__The problem__
The data below is to be transcribed word for word; pictures are to be excluded.
☆ ☆ ☆ ☆ ☆
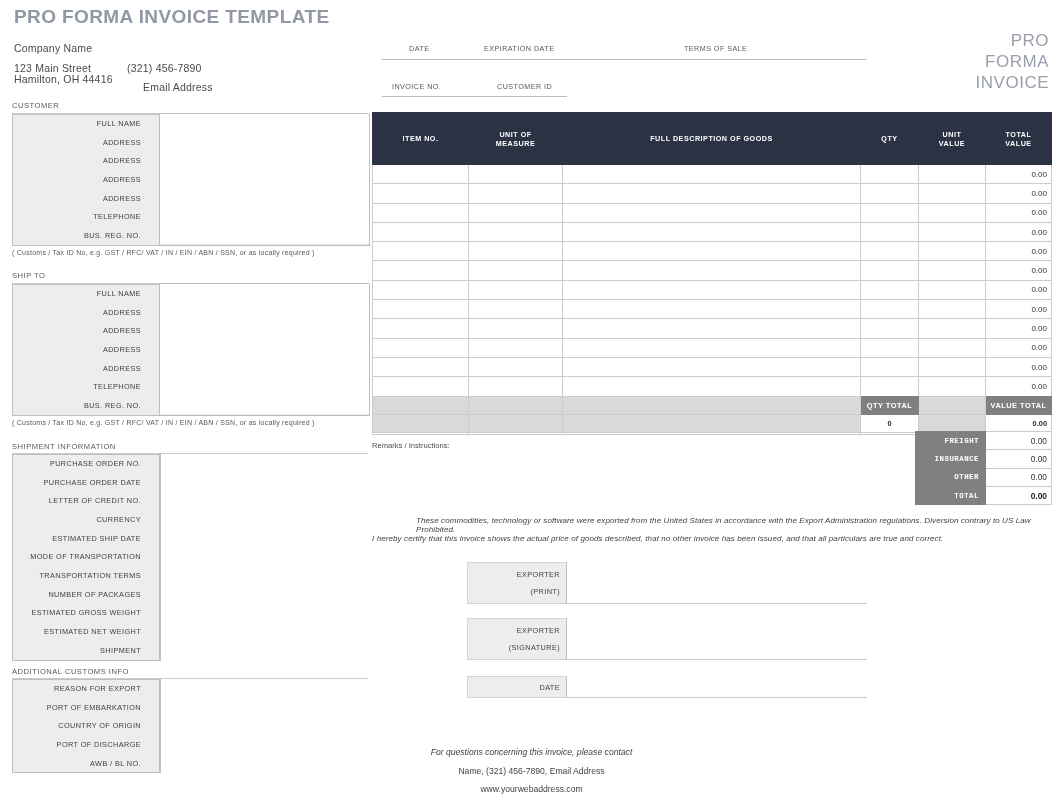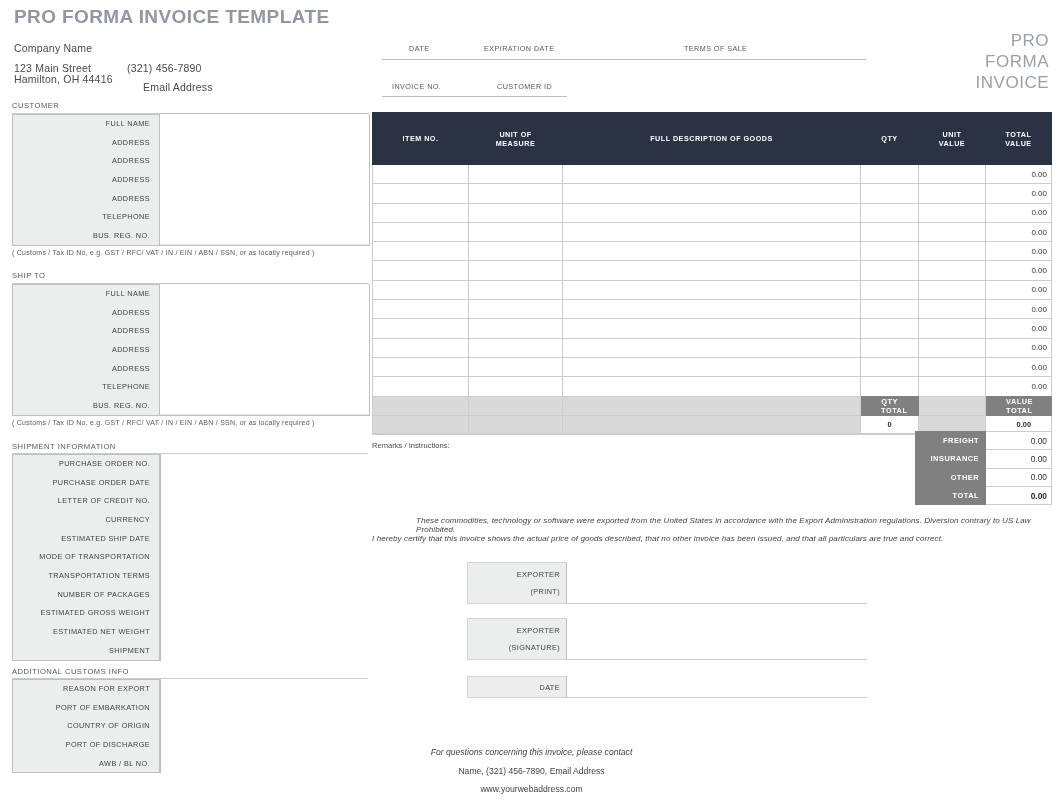--- a/index.html
+++ b/index.html
@@ -46,21 +46,21 @@
   }
   .sect-rule{
     position:absolute;border-bottom:1px solid #c9ccd1;height:0;
   }
   .fieldgrid{position:absolute;}
   .frow{display:flex;height:18.7px;align-items:center;}
   .flbl{
     width:147px;box-sizing:border-box;height:100%;
     background:#eceded;border-right:1px solid #bcbfc4;
     display:flex;align-items:center;justify-content:flex-end;
-    padding-right:9px;
+    padding-right:18px;
     font-size:7.3px;color:#3f4246;letter-spacing:.4px;
     white-space:nowrap;
   }
   .fval{
     flex:1;height:100%;background:#ffffff;
     border-bottom:1px solid #e7e8ea;
   }
   .fgwrap{border:1px solid #bcbfc4;border-top:none;}
   .fgwrap .frow:first-child .flbl,
   .fgwrap .frow:first-child .fval{border-top:1px solid #bcbfc4;}
@@ -89,35 +89,35 @@
   col.c3{width:298px;}
   col.c4{width:58px;}
   col.c5{width:67px;}
   col.c6{width:66px;}
 
   
   #totals-a{
     position:absolute;left:372px;top:396px;width:679px;
     border-collapse:collapse;table-layout:fixed;
   }
-  #totals-a td{height:17px;padding:0 20px;font-size:7.4px;border:1px solid #c9ccd1;}
+  #totals-a td{height:17px;padding:0 4px;font-size:7.4px;border:1px solid #c9ccd1;}
   .gfill{background:#d9d9d9;border:1px solid #c9ccd1 !important;}
   .ghead{
     background:#808080;color:#fff;font-weight:bold;text-align:center;
     letter-spacing:.5px;border:1px solid #808080 !important;
   }
   .val-cell{background:#fff;text-align:right;font-weight:bold;font-size:8.4px;color:#1f2123;}
   .qty-cell{background:#fff;text-align:center;font-weight:bold;font-size:8.4px;color:#1f2123;}
 
   #totals-b{
     position:absolute;left:915px;top:431px;width:136px;
     border-collapse:collapse;table-layout:fixed;
   }
   #totals-b td{height:17.3px;padding:0 4px;font-size:7.4px;border:1px solid #c9ccd1;}
-  #totals-b td.ghead{text-align:right;padding-right:6px;}
+  #totals-b td.ghead{text-align:right;padding-right:6px;font-family:Liberation Mono, monospace;}
   #totals-b td.amt{background:#fff;text-align:right;font-size:8.4px;color:#2f3133;}
   #totals-b tr:last-child td.amt{font-weight:bold;color:#1f2123;}
 
   
   #remarks-label{left:372px;top:441px;font-size:7.6px;color:#4a4d52;}
   .legal{
     position:absolute;font-style:italic;font-size:8px;color:#3f4246;letter-spacing:.1px;
   }
   #legal-1{left:372px;top:516px;margin-left:44px;}
   #legal-2{left:372px;top:534px;}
☆ ☆ ☆ ☆ ☆
__Result__
--- a/index.html
+++ b/index.html
@@ -46,21 +46,21 @@
   }
   .sect-rule{
     position:absolute;border-bottom:1px solid #c9ccd1;height:0;
   }
   .fieldgrid{position:absolute;}
   .frow{display:flex;height:18.7px;align-items:center;}
   .flbl{
     width:147px;box-sizing:border-box;height:100%;
     background:#eceded;border-right:1px solid #bcbfc4;
     display:flex;align-items:center;justify-content:flex-end;
-    padding-right:9px;
+    padding-right:18px;
     font-size:7.3px;color:#3f4246;letter-spacing:.4px;
     white-space:nowrap;
   }
   .fval{
     flex:1;height:100%;background:#ffffff;
     border-bottom:1px solid #e7e8ea;
   }
   .fgwrap{border:1px solid #bcbfc4;border-top:none;}
   .fgwrap .frow:first-child .flbl,
   .fgwrap .frow:first-child .fval{border-top:1px solid #bcbfc4;}
@@ -89,35 +89,35 @@
   col.c3{width:298px;}
   col.c4{width:58px;}
   col.c5{width:67px;}
   col.c6{width:66px;}
 
   
   #totals-a{
     position:absolute;left:372px;top:396px;width:679px;
     border-collapse:collapse;table-layout:fixed;
   }
-  #totals-a td{height:17px;padding:0 20px;font-size:7.4px;border:1px solid #c9ccd1;}
+  #totals-a td{height:17px;padding:0 4px;font-size:7.4px;border:1px solid #c9ccd1;}
   .gfill{background:#d9d9d9;border:1px solid #c9ccd1 !important;}
   .ghead{
     background:#808080;color:#fff;font-weight:bold;text-align:center;
     letter-spacing:.5px;border:1px solid #808080 !important;
   }
   .val-cell{background:#fff;text-align:right;font-weight:bold;font-size:8.4px;color:#1f2123;}
   .qty-cell{background:#fff;text-align:center;font-weight:bold;font-size:8.4px;color:#1f2123;}
 
   #totals-b{
     position:absolute;left:915px;top:431px;width:136px;
     border-collapse:collapse;table-layout:fixed;
   }
   #totals-b td{height:17.3px;padding:0 4px;font-size:7.4px;border:1px solid #c9ccd1;}
-  #totals-b td.ghead{text-align:right;padding-right:6px;}
+  #totals-b td.ghead{text-align:right;padding-right:6px;font-family:Liberation Mono, monospace;}
   #totals-b td.amt{background:#fff;text-align:right;font-size:8.4px;color:#2f3133;}
   #totals-b tr:last-child td.amt{font-weight:bold;color:#1f2123;}
 
   
   #remarks-label{left:372px;top:441px;font-size:7.6px;color:#4a4d52;}
   .legal{
     position:absolute;font-style:italic;font-size:8px;color:#3f4246;letter-spacing:.1px;
   }
   #legal-1{left:372px;top:516px;margin-left:44px;}
   #legal-2{left:372px;top:534px;}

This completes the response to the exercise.